[FFmpeg-devel] [PATCH] lavfi: edgedetect filter

Clément Bœsch ubitux at gmail.com
Wed Aug 8 14:12:02 CEST 2012


On Wed, Aug 08, 2012 at 12:55:15PM +0200, Stefano Sabatini wrote:
[...]
> > +static void gaussian_blur(AVFilterContext *ctx, int w, int h,
> > +                                uint8_t *dst, int dst_linesize,
> > +                          const uint8_t *src, int src_linesize)
> > +{
> > +    int i, j;
> > +
> > +    memcpy(dst, src, w); dst += dst_linesize; src += src_linesize;
> > +    memcpy(dst, src, w); dst += dst_linesize; src += src_linesize;
> > +    for (j = 2; j < h - 2; j++) {
> > +        dst[0] = src[0];
> > +        dst[1] = src[1];
> > +        for (i = 2; i < w - 2; i++) {
> > +            dst[i] = ((src[-2*src_linesize + i-2] + src[2*src_linesize + i-2]) * 2
> > +                    + (src[-2*src_linesize + i-1] + src[2*src_linesize + i-1]) * 4
> > +                    + (src[-2*src_linesize + i  ] + src[2*src_linesize + i  ]) * 5
> > +                    + (src[-2*src_linesize + i+1] + src[2*src_linesize + i+1]) * 4
> > +                    + (src[-2*src_linesize + i+2] + src[2*src_linesize + i+2]) * 2
> > +
> > +                    + (src[  -src_linesize + i-2] + src[  src_linesize + i-2]) *  4
> > +                    + (src[  -src_linesize + i-1] + src[  src_linesize + i-1]) *  9
> > +                    + (src[  -src_linesize + i  ] + src[  src_linesize + i  ]) * 12
> > +                    + (src[  -src_linesize + i+1] + src[  src_linesize + i+1]) *  9
> > +                    + (src[  -src_linesize + i+2] + src[  src_linesize + i+2]) *  4
> > +
> > +                    + src[i-2] *  5
> > +                    + src[i-1] * 12
> > +                    + src[i  ] * 15
> > +                    + src[i+1] * 12
> > +                    + src[i+2] *  5) / 159;
> > +        }
> 
> My feeling is that we should avoid to hardcode convolution operations,
> and write generic code for it. Also we may want to make the size of
> the gaussian mask parametric, as well as the sigma parameter used to
> compute the mask.
> 
> Convolution operations are useful per-se, and could be used to
> implement ad-hoc filters.
> 

I've just used the standard matrix for that algorithm; from a performance
point of view it also has some benefits. Note that it is relatively
trivial to write so I'm not sure such generic code would be required.
Maybe we could macro-generate various version of that but I'm not sure
that's really important in that case.

This step really is just to quickly get rid of some noise.

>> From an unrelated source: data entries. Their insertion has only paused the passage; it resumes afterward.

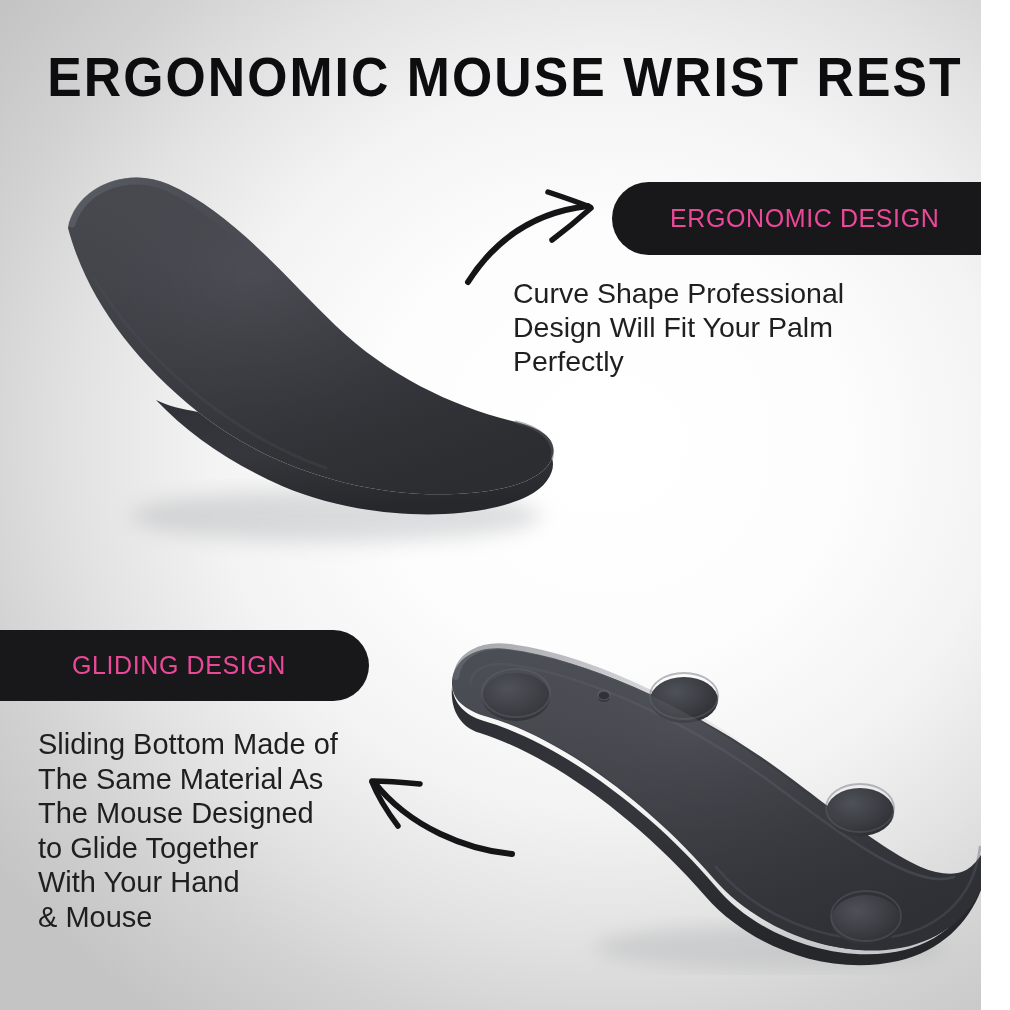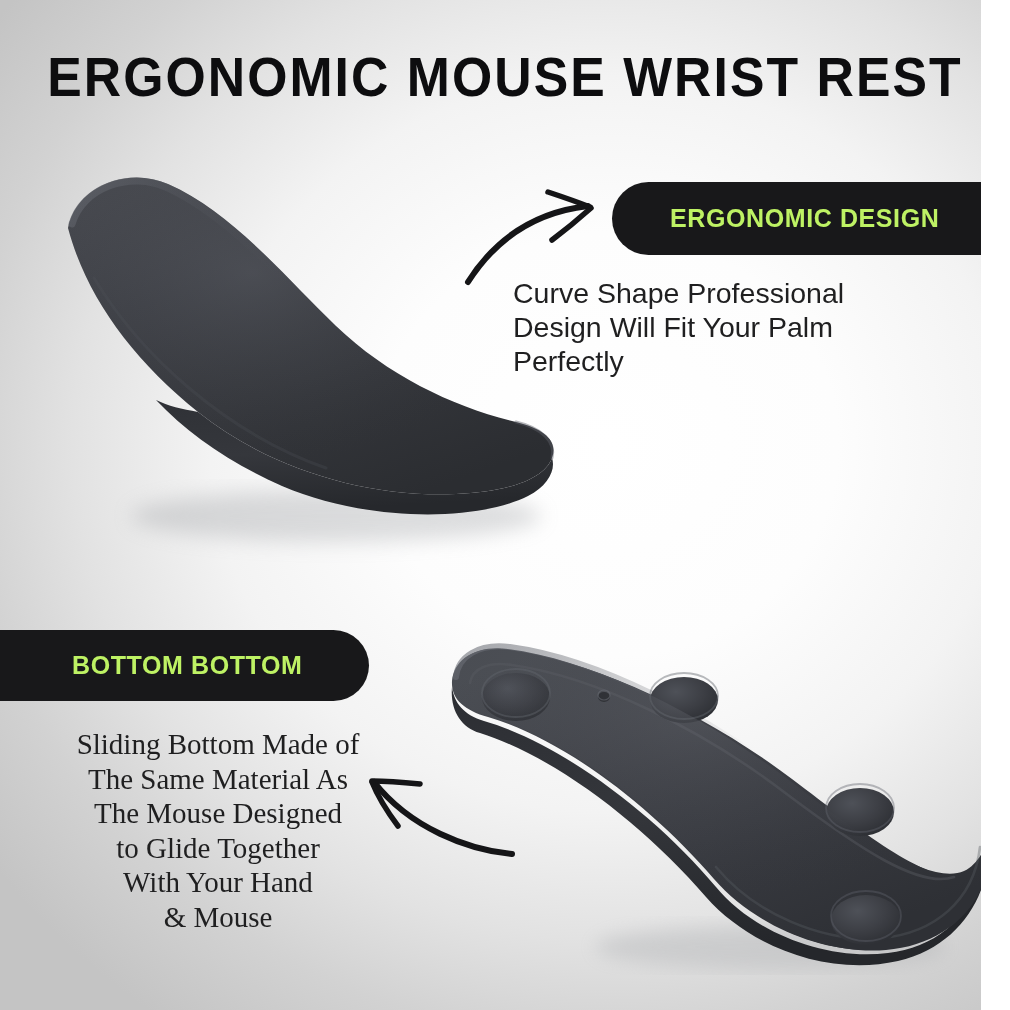--- a/index.html
+++ b/index.html
@@ -53,10 +53,10 @@
     box-sizing: border-box;
   }
   .badge-label {
-    font-weight: 700;
+    font-weight: 400;
     font-size: 25px;
     letter-spacing: 0.6px;
-    color: #bef264;
+    color: #ec4899;
     white-space: nowrap;
   }
 

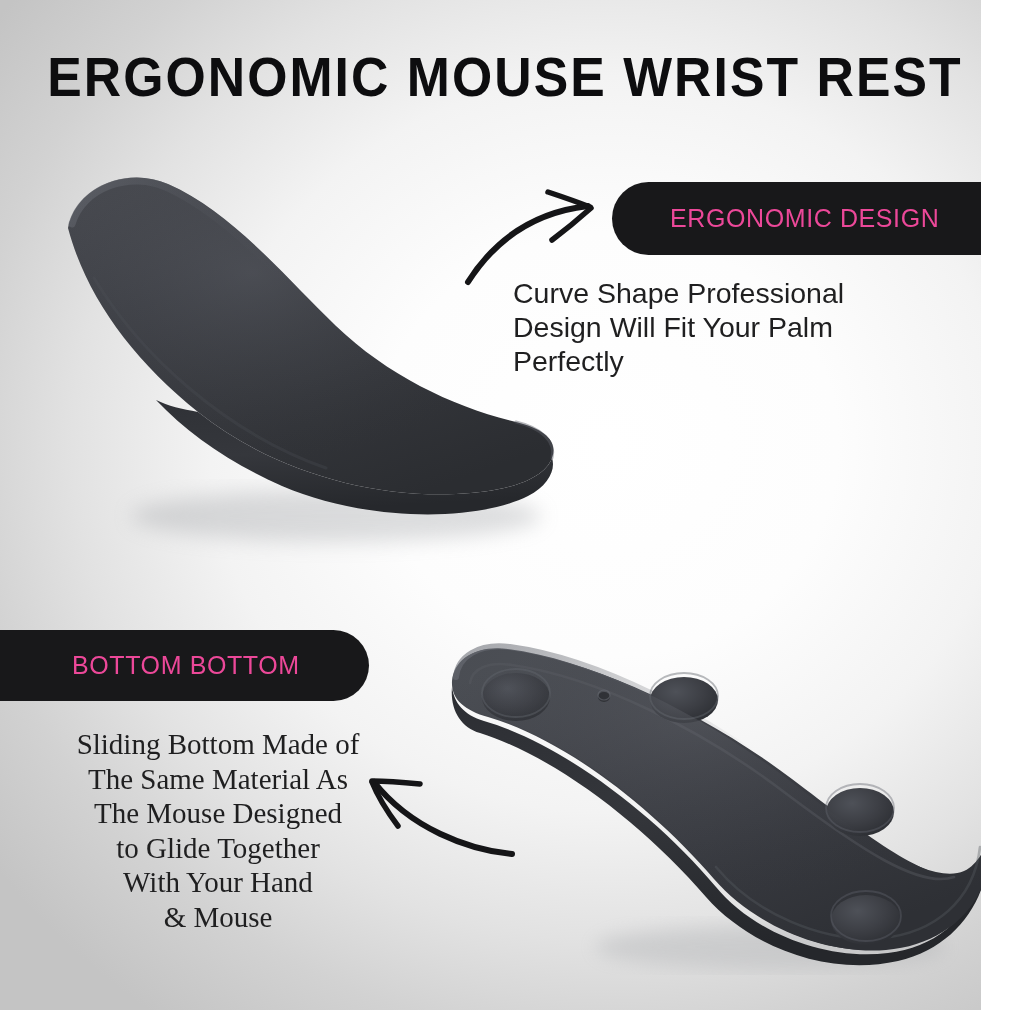--- a/index.html
+++ b/index.html
@@ -207,7 +207,7 @@
 Perfectly</div>
 
   <div class="badge" id="badge-gliding">
-    <span class="badge-label">BOTTOM BOTTOM</span>
+    <span class="badge-label">GLIDING DESIGN</span>
   </div>
 
   <div class="body-copy" id="copy-gliding">Sliding Bottom Made of

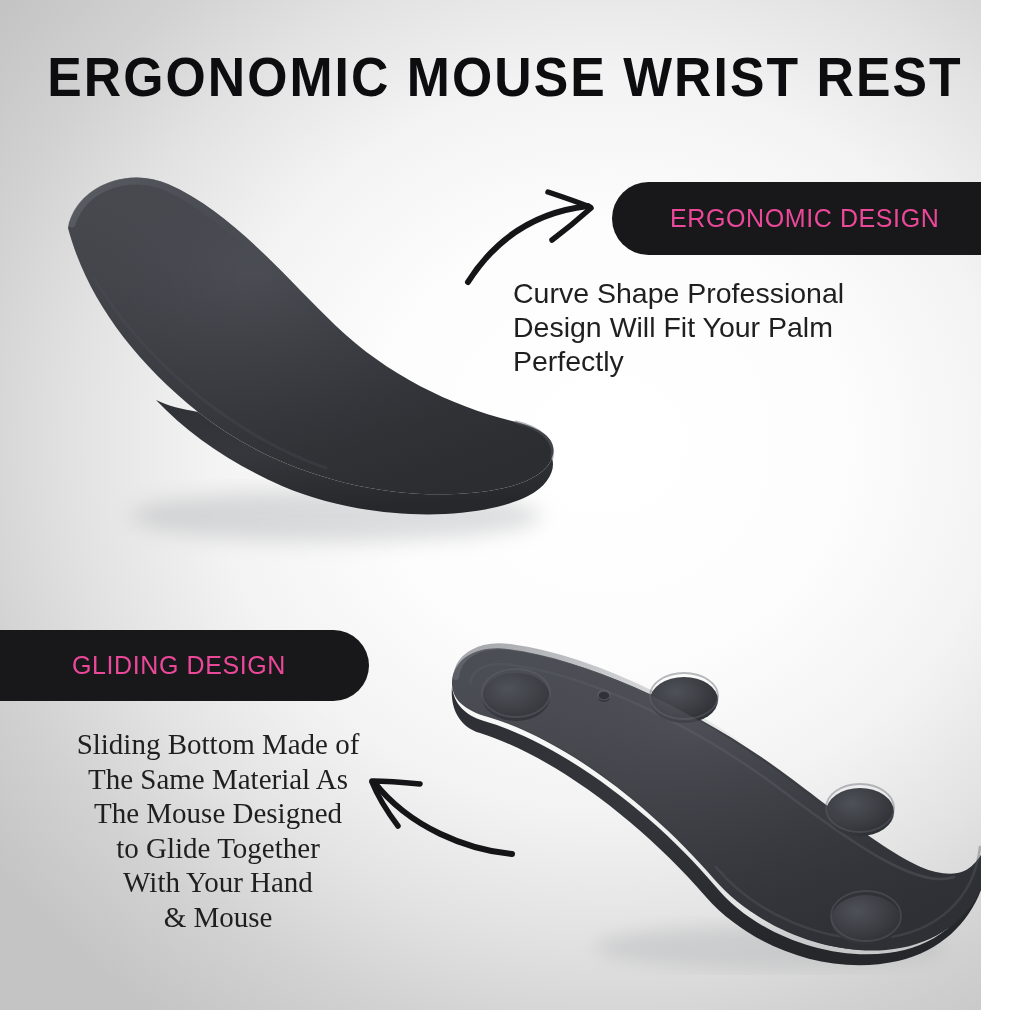--- a/index.html
+++ b/index.html
@@ -95,11 +95,10 @@
   #copy-gliding {
     left: 38px;
     top: 727px;
-    text-align: center;
+    text-align: left;
     width: 360px;
     font-size: 29px;
     line-height: 34.5px;
-    font-family: Liberation Serif, serif;
   }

Do we have already use these in some other filters?

> > +        dst[i    ] = src[i    ];
> > +        dst[i + 1] = src[i + 1];
> > +
> > +        dst += dst_linesize;
> > +        src += src_linesize;
> > +    }
> > +    memcpy(dst, src, w); dst += dst_linesize; src += src_linesize;
> > +    memcpy(dst, src, w); dst += dst_linesize; src += src_linesize;
> > +}
> > +
> > +enum {
> > +    DIRECTION_45UP,
> > +    DIRECTION_45DOWN,
> > +    DIRECTION_HORIZONTAL,
> > +    DIRECTION_VERTICAL,
> > +};
> > +
> > +static int get_rounded_direction(int gx, int gy)
> > +{
> > +    /* reference angles:
> > +     *   tan( pi/8) = sqrt(2)-1
> > +     *   tan(3pi/8) = sqrt(2)+1
> > +     * Gy/Gx is the tangent of the angle (theta), so Gy/Gx is compared against
> > +     * <ref-angle>, or more simply Gy against <ref-angle>*Gx
> > +     *
> > +     * Gx and Gy bounds = [1020;1020], using 16-bit arith:
> > +     *   round((sqrt(2)-1) * (1<<16)) =  27146
> > +     *   round((sqrt(2)+1) * (1<<16)) = 158218
> > +     */
> > +    if (gx) {
> > +        int tanpi8gx, tan3pi8gx;
> > +
> > +        if (gx < 0)
> > +            gx = -gx, gy = -gy;
> > +        gy <<= 16;
> > +        tanpi8gx  =  27145 * gx;

(Note: 27145 changed locally to 27146, test unchanged)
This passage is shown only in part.